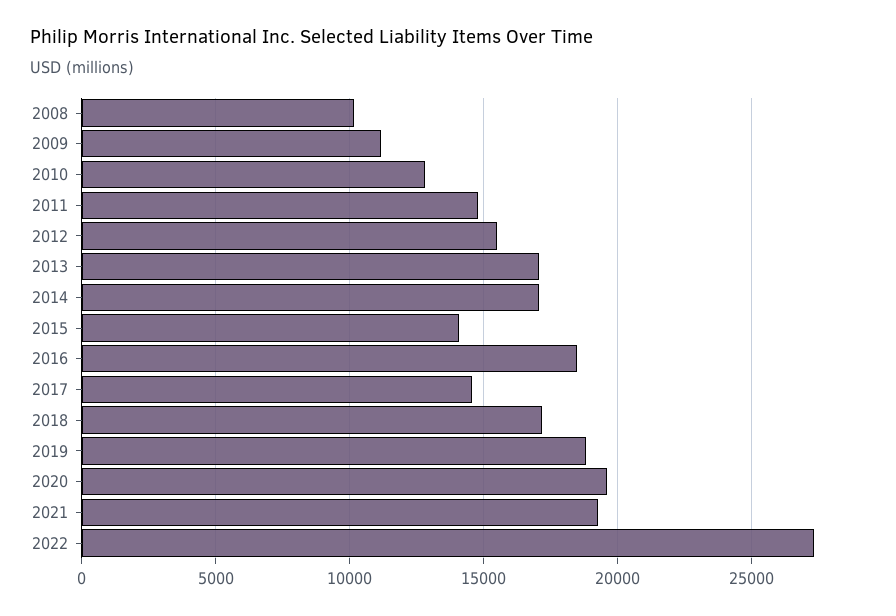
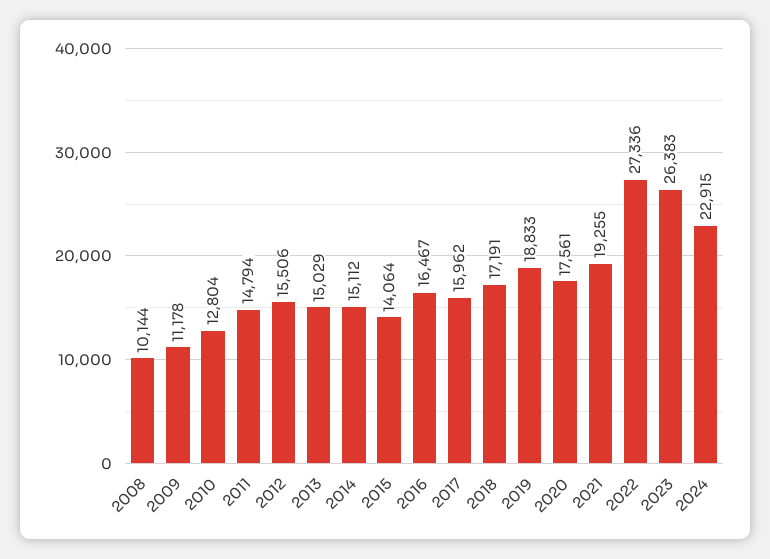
2013: 17000 -> 15029
2014: 17000 -> 15112
2016: 18500 -> 16467
2017: 14500 -> 15962
2020: 19500 -> 17561
2023: none -> 26383
2024: none -> 22915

## Aim of the exercise
Retype the whole listing, keeping every line identical and omitting all pictures.

## Task result
2013: 17000 -> 15029
2014: 17000 -> 15112
2016: 18500 -> 16467
2017: 14500 -> 15962
2020: 19500 -> 17561
2023: none -> 26383
2024: none -> 22915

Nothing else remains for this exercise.